[Records drawn from a dataset]
*** Begin section ***
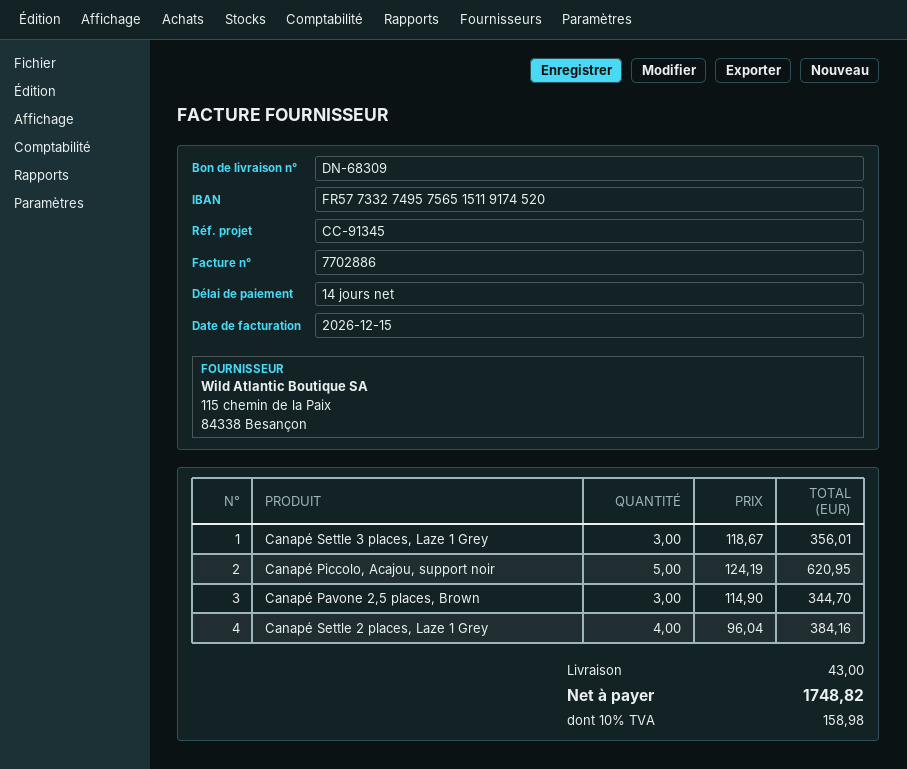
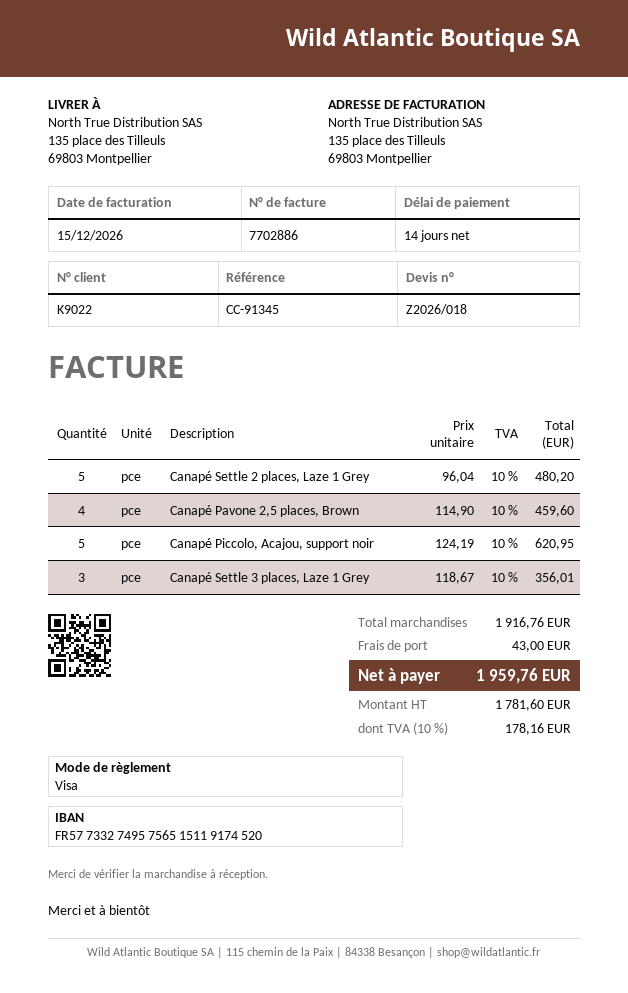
Canapé Pavone 2,5 places, Brown: 3 x 114.90 = 344.70 -> 4 x 114.90 = 459.60
Canapé Settle 2 places, Laze 1 Grey: 4 x 96.04 = 384.16 -> 5 x 96.04 = 480.20
tax: 10% = 158.98 -> 10% = 178.16
total: 1748.82 -> 1959.76

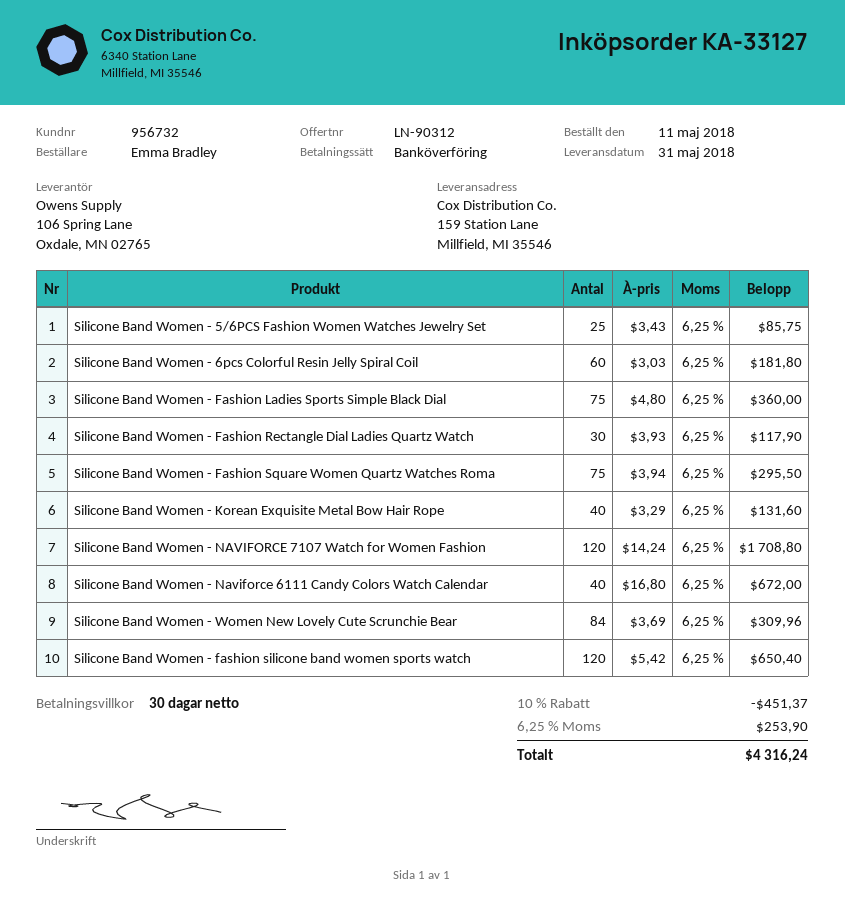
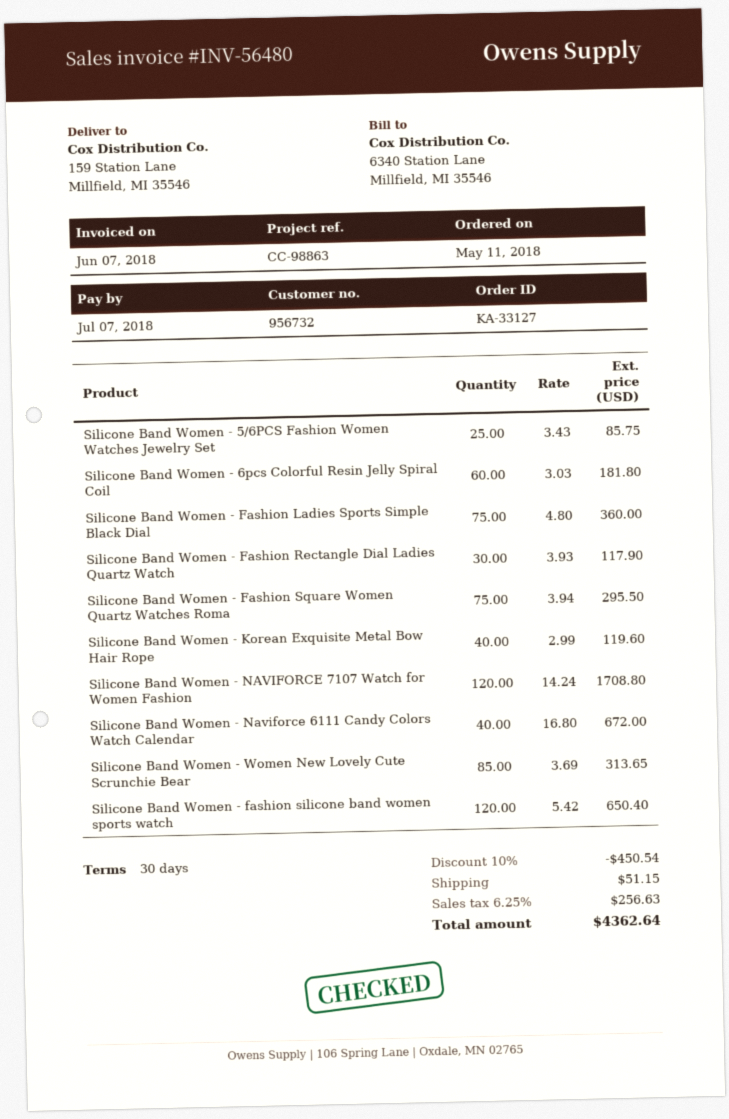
Silicone Band Women - Korean Exquisite Metal Bow Hair Rope: 40 x 3.29 = 131.60 -> 40 x 2.99 = 119.60
Silicone Band Women - Women New Lovely Cute Scrunchie Bear: 84 x 3.69 = 309.96 -> 85 x 3.69 = 313.65
discount: 10% = 451.37 -> 10% = 450.54
shipping: none -> 51.15
tax: 6.25% = 253.90 -> 6.25% = 256.63
total: 4316.24 -> 4362.64

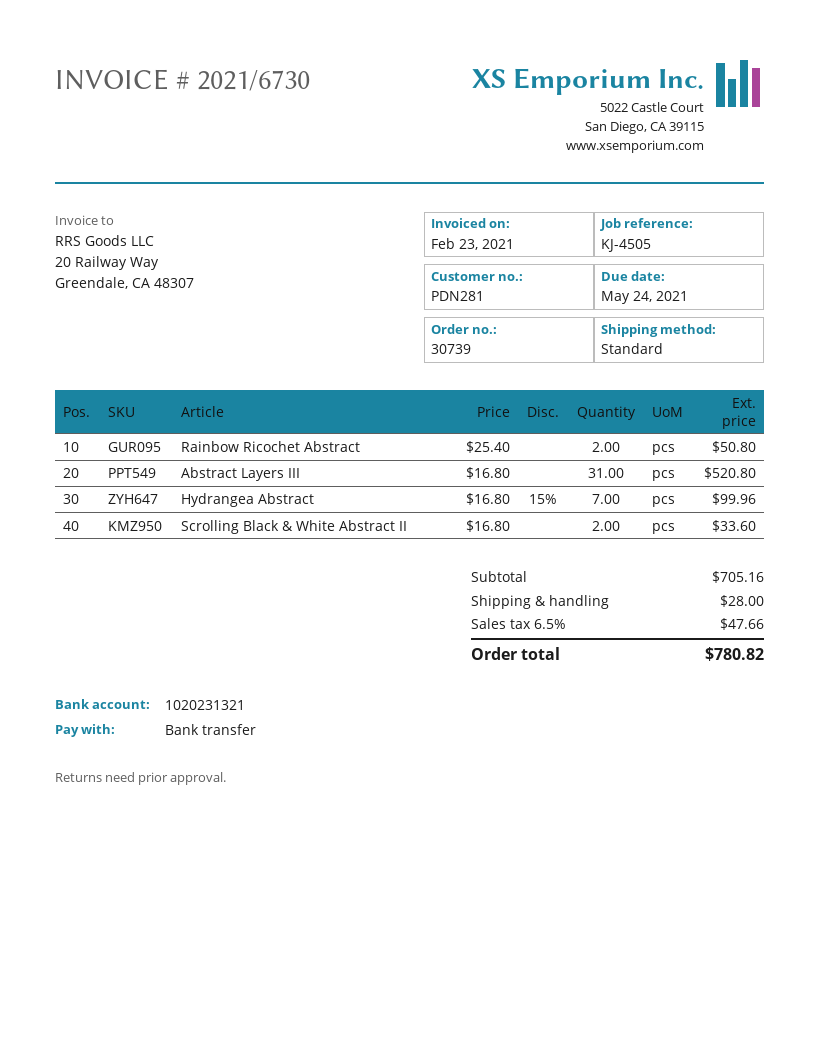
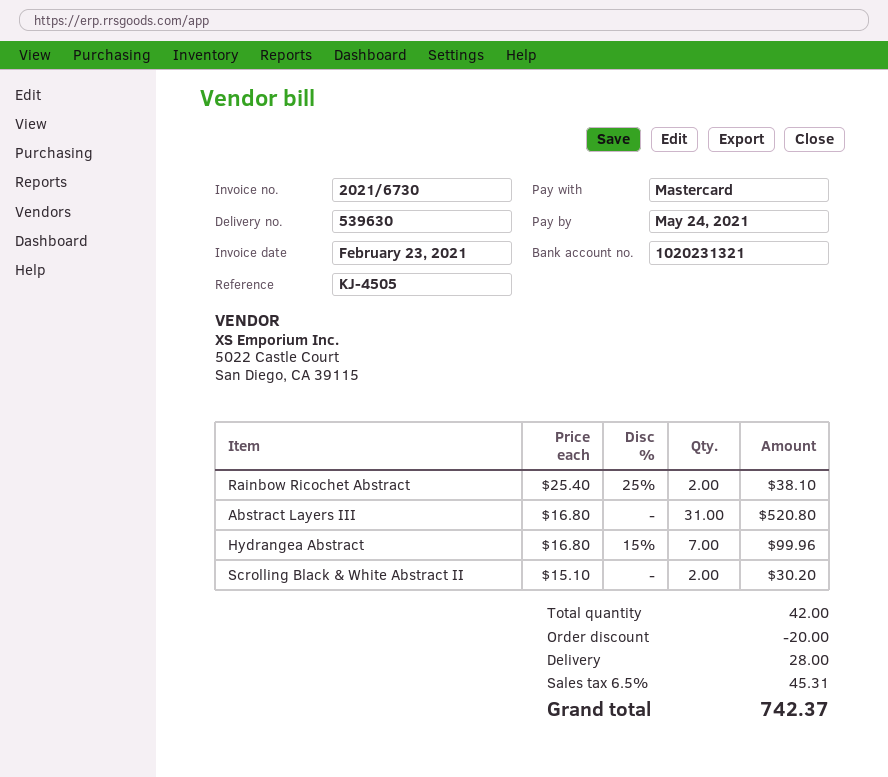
payment method: bank transfer -> Mastercard
Rainbow Ricochet Abstract: 2 x 25.40 = 50.80 -> 2 x 25.40 - 25% = 38.10
Scrolling Black & White Abstract II: 2 x 16.80 = 33.60 -> 2 x 15.10 = 30.20
discount: none -> 20.00
tax: 6.5% = 47.66 -> 6.5% = 45.31
total: 780.82 -> 742.37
*** End section ***
Your goal:
When the word "Band" occurs in a line above, list that line.

Written reply:
Silicone Band Women - Korean Exquisite Metal Bow Hair Rope: 40 x 3.29 = 131.60 -> 40 x 2.99 = 119.60
Silicone Band Women - Women New Lovely Cute Scrunchie Bear: 84 x 3.69 = 309.96 -> 85 x 3.69 = 313.65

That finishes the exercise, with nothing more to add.